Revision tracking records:

────────────────────

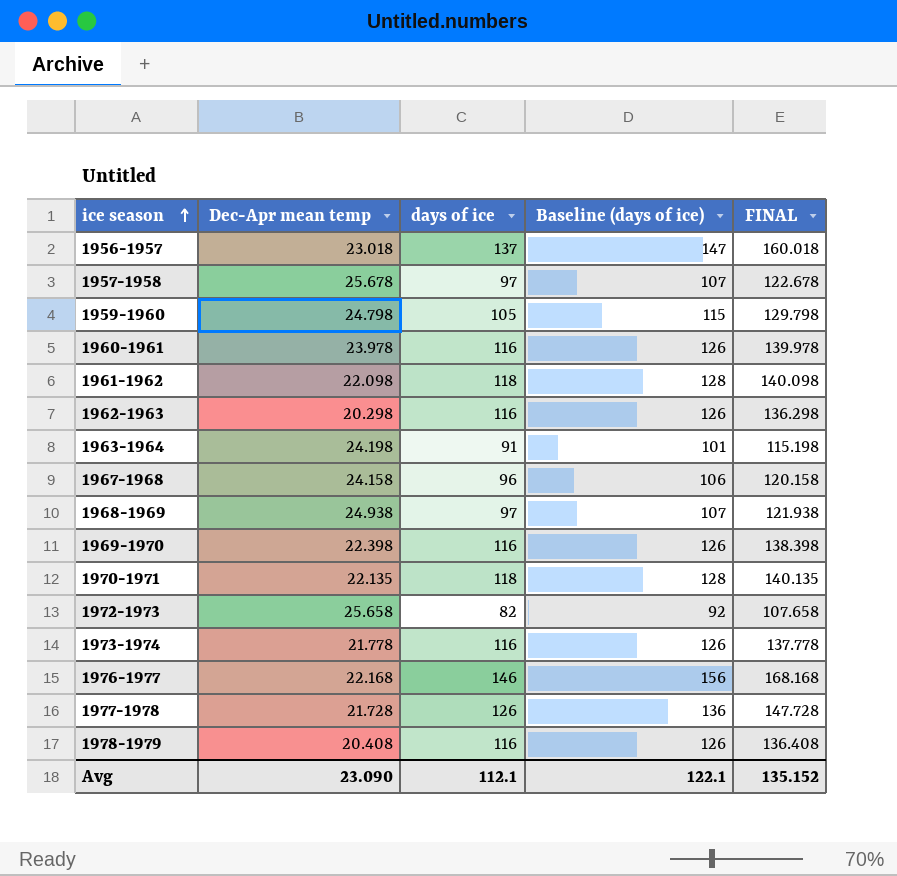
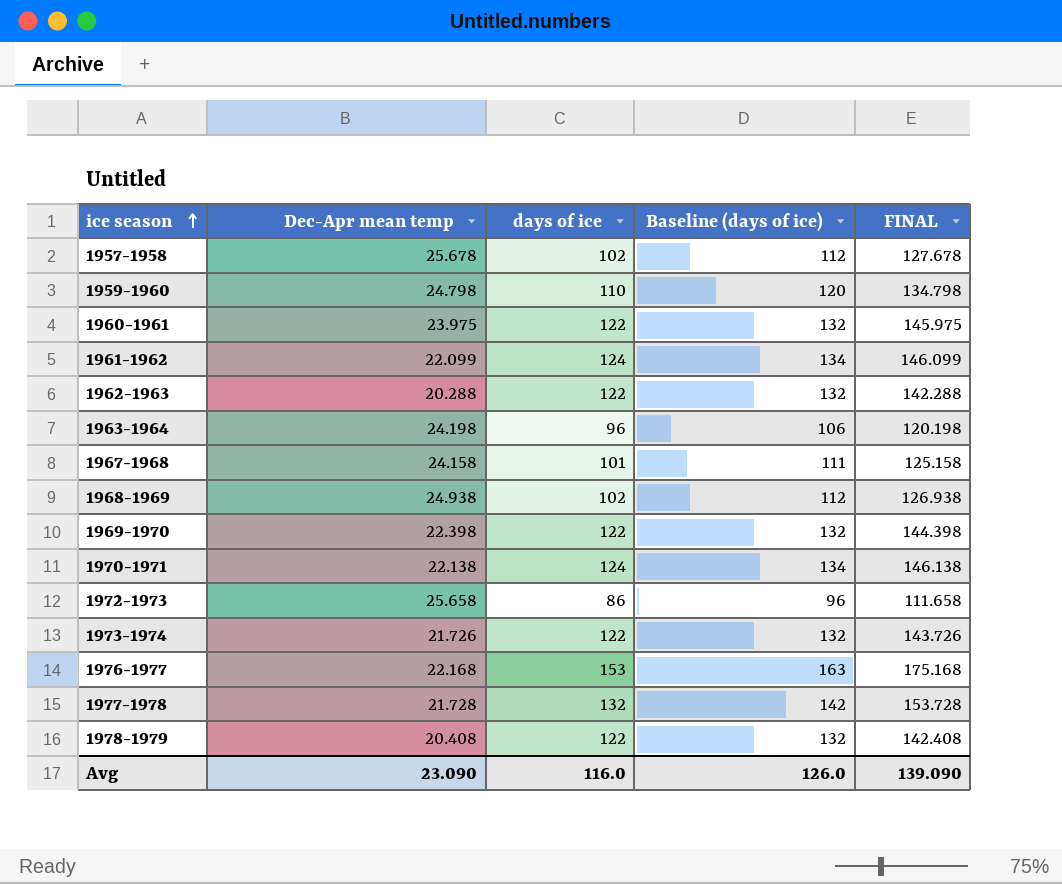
row 1956-1957: 23.018 | 137 | 147 | 160.018 -> none
1957-1958 | days of ice: 97 -> 102
1957-1958 | Baseline (days of ice): 107 -> 112
1957-1958 | FINAL: 122.678 -> 127.678
1959-1960 | days of ice: 105 -> 110
1959-1960 | Baseline (days of ice): 115 -> 120
1959-1960 | FINAL: 129.798 -> 134.798
1960-1961 | Dec-Apr mean temp: 23.978 -> 23.975
1960-1961 | days of ice: 116 -> 122
1960-1961 | Baseline (days of ice): 126 -> 132
1960-1961 | FINAL: 139.978 -> 145.975
1961-1962 | Dec-Apr mean temp: 22.098 -> 22.099
1961-1962 | days of ice: 118 -> 124
1961-1962 | Baseline (days of ice): 128 -> 134
1961-1962 | FINAL: 140.098 -> 146.099
1962-1963 | Dec-Apr mean temp: 20.298 -> 20.288
1962-1963 | days of ice: 116 -> 122
1962-1963 | Baseline (days of ice): 126 -> 132
1962-1963 | FINAL: 136.298 -> 142.288
1963-1964 | days of ice: 91 -> 96
1963-1964 | Baseline (days of ice): 101 -> 106
1963-1964 | FINAL: 115.198 -> 120.198
1967-1968 | days of ice: 96 -> 101
1967-1968 | Baseline (days of ice): 106 -> 111
1967-1968 | FINAL: 120.158 -> 125.158
1968-1969 | days of ice: 97 -> 102
1968-1969 | Baseline (days of ice): 107 -> 112
1968-1969 | FINAL: 121.938 -> 126.938
1969-1970 | days of ice: 116 -> 122
1969-1970 | Baseline (days of ice): 126 -> 132
1969-1970 | FINAL: 138.398 -> 144.398
1970-1971 | Dec-Apr mean temp: 22.135 -> 22.138
1970-1971 | days of ice: 118 -> 124
1970-1971 | Baseline (days of ice): 128 -> 134
1970-1971 | FINAL: 140.135 -> 146.138
1972-1973 | days of ice: 82 -> 86
1972-1973 | Baseline (days of ice): 92 -> 96
1972-1973 | FINAL: 107.658 -> 111.658
1973-1974 | Dec-Apr mean temp: 21.778 -> 21.726
1973-1974 | days of ice: 116 -> 122
1973-1974 | Baseline (days of ice): 126 -> 132
1973-1974 | FINAL: 137.778 -> 143.726
1976-1977 | days of ice: 146 -> 153
1976-1977 | Baseline (days of ice): 156 -> 163
1976-1977 | FINAL: 168.168 -> 175.168
1977-1978 | days of ice: 126 -> 132
1977-1978 | Baseline (days of ice): 136 -> 142
1977-1978 | FINAL: 147.728 -> 153.728
1978-1979 | days of ice: 116 -> 122
1978-1979 | Baseline (days of ice): 126 -> 132
1978-1979 | FINAL: 136.408 -> 142.408
Avg | days of ice: 112.1 -> 116.0
Avg | Baseline (days of ice): 122.1 -> 126.0
Avg | FINAL: 135.152 -> 139.090

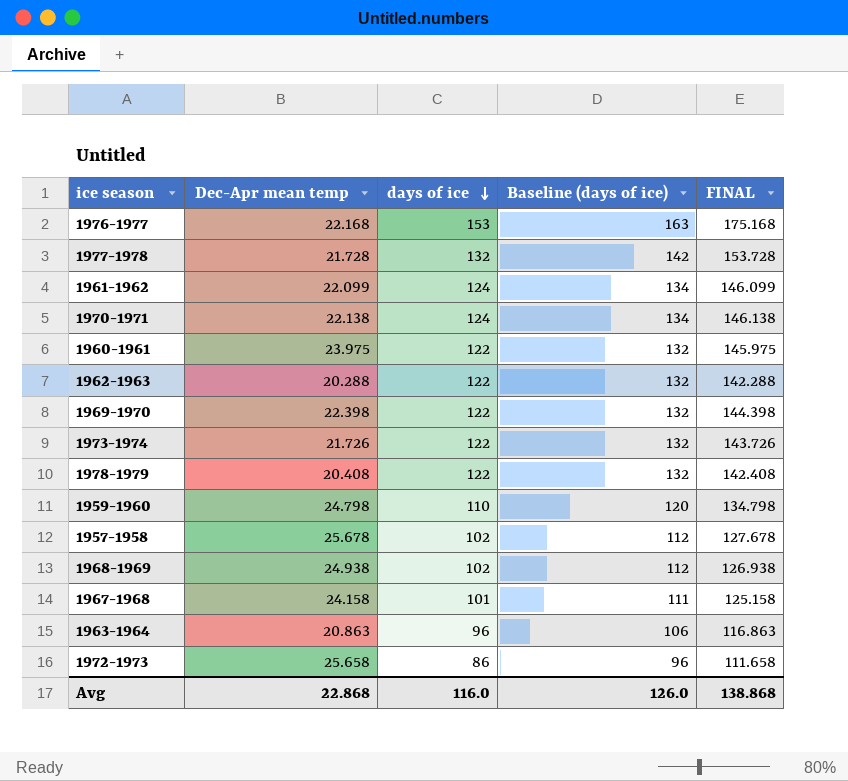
row order: ice season ascending -> days of ice descending
1963-1964 | Dec-Apr mean temp: 24.198 -> 20.863
1963-1964 | FINAL: 120.198 -> 116.863
Avg | Dec-Apr mean temp: 23.090 -> 22.868
Avg | FINAL: 139.090 -> 138.868

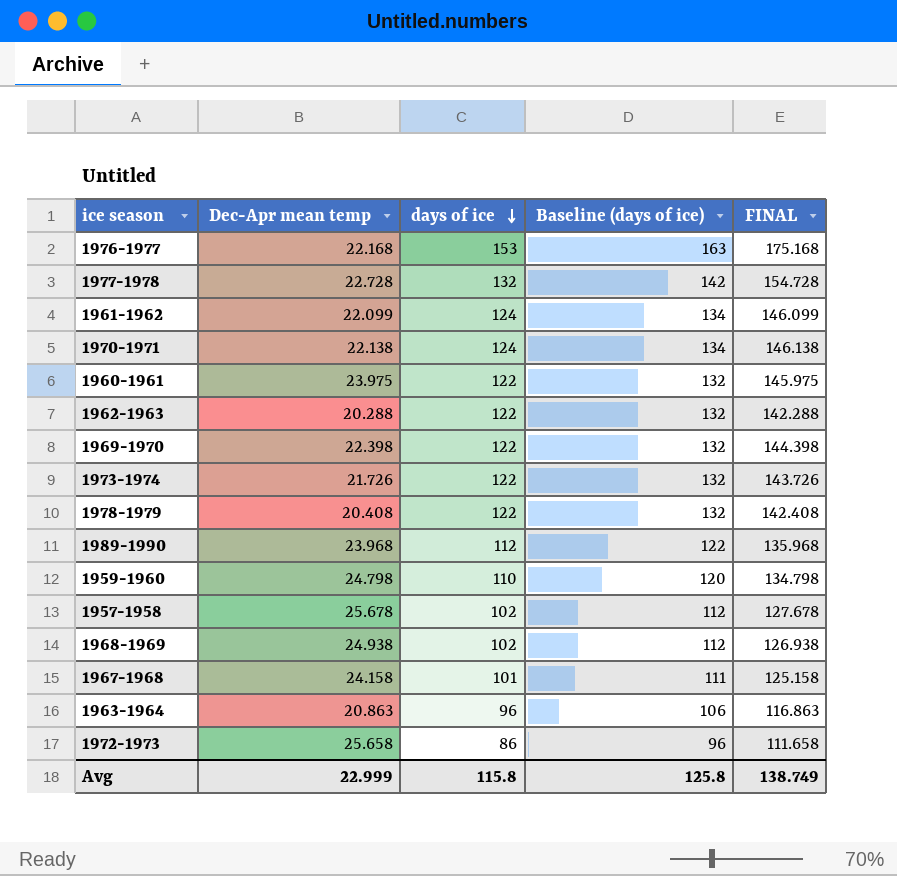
1977-1978 | Dec-Apr mean temp: 21.728 -> 22.728
1977-1978 | FINAL: 153.728 -> 154.728
row 1989-1990: none -> 23.968 | 112 | 122 | 135.968
Avg | Dec-Apr mean temp: 22.868 -> 22.999
Avg | days of ice: 116.0 -> 115.8
Avg | Baseline (days of ice): 126.0 -> 125.8
Avg | FINAL: 138.868 -> 138.749

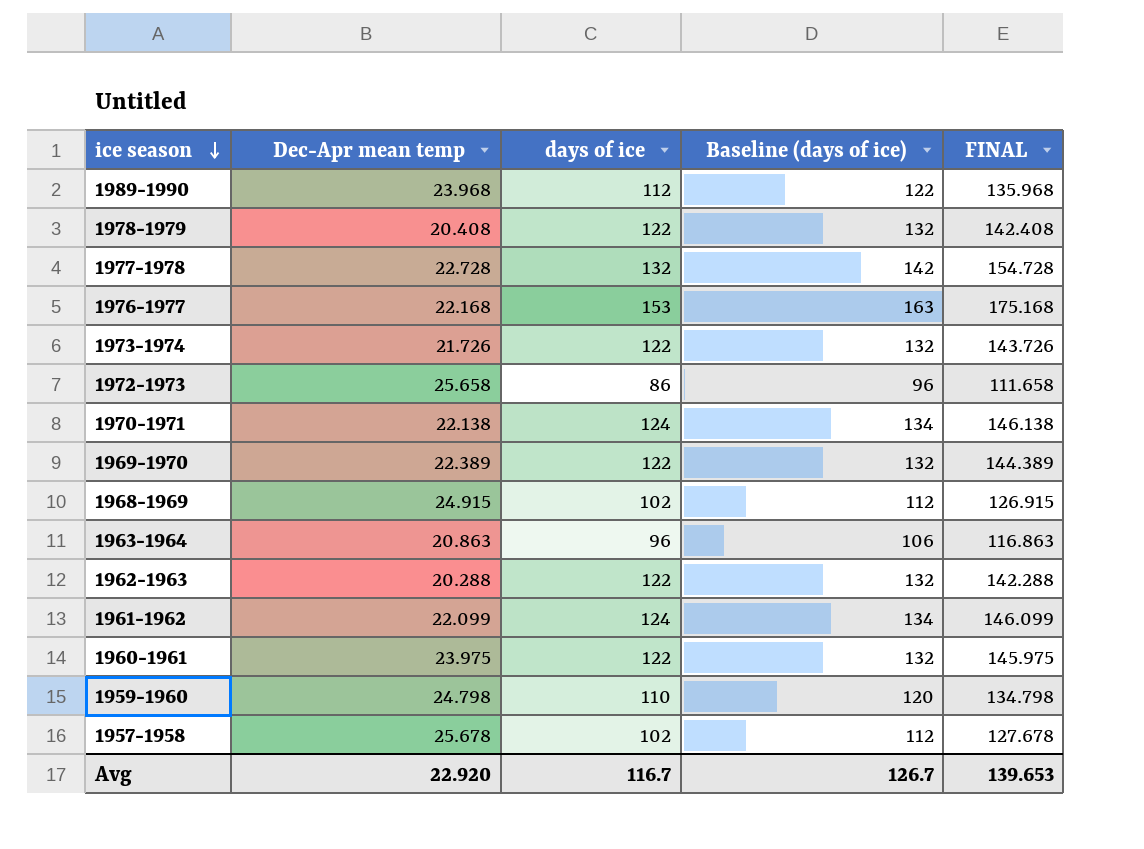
row order: days of ice descending -> ice season descending
row 1967-1968: 24.158 | 101 | 111 | 125.158 -> none
1969-1970 | Dec-Apr mean temp: 22.398 -> 22.389
1969-1970 | FINAL: 144.398 -> 144.389
1968-1969 | Dec-Apr mean temp: 24.938 -> 24.915
1968-1969 | FINAL: 126.938 -> 126.915
Avg | Dec-Apr mean temp: 22.999 -> 22.920
Avg | days of ice: 115.8 -> 116.7
Avg | Baseline (days of ice): 125.8 -> 126.7
Avg | FINAL: 138.749 -> 139.653

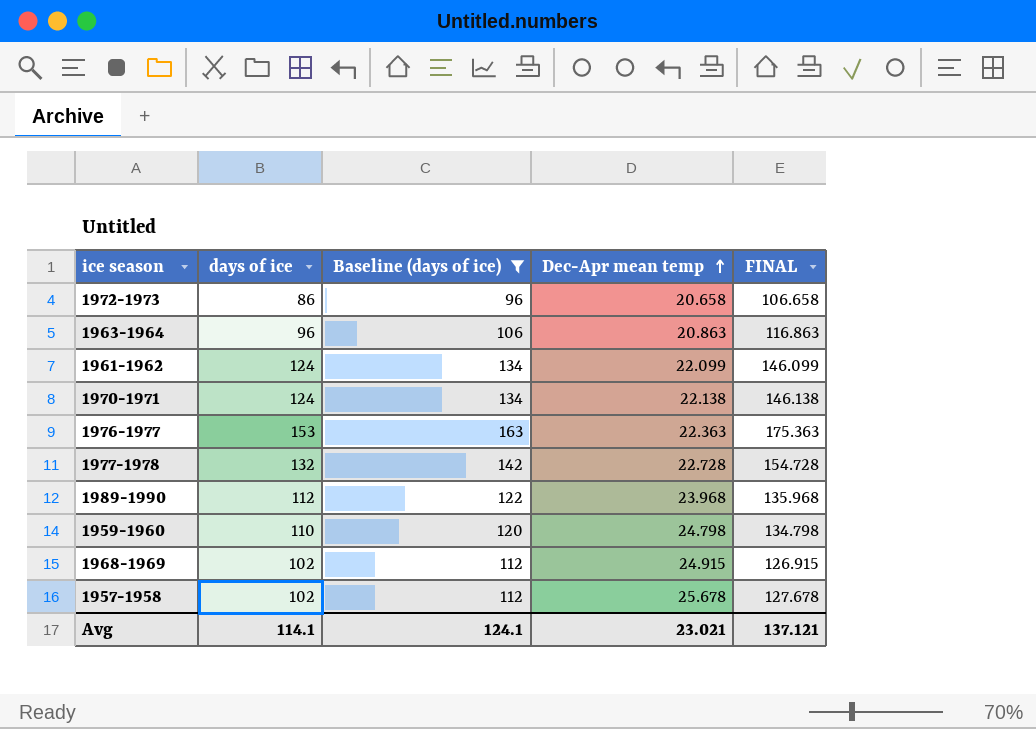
filter: none -> Baseline (days of ice) != 132
row order: ice season descending -> Dec-Apr mean temp ascending
column Dec-Apr mean temp | position: 2 -> 4
1972-1973 | Dec-Apr mean temp: 25.658 -> 20.658
1972-1973 | FINAL: 111.658 -> 106.658
1976-1977 | Dec-Apr mean temp: 22.168 -> 22.363
1976-1977 | FINAL: 175.168 -> 175.363
Avg | days of ice: 116.7 -> 114.1
Avg | Baseline (days of ice): 126.7 -> 124.1
Avg | Dec-Apr mean temp: 22.920 -> 23.021
Avg | FINAL: 139.653 -> 137.121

────────────────────

About this exercise: Go through the records and pull out each line that includes the word "order".

Task result:
row order: ice season ascending -> days of ice descending
row order: days of ice descending -> ice season descending
row order: ice season descending -> Dec-Apr mean temp ascending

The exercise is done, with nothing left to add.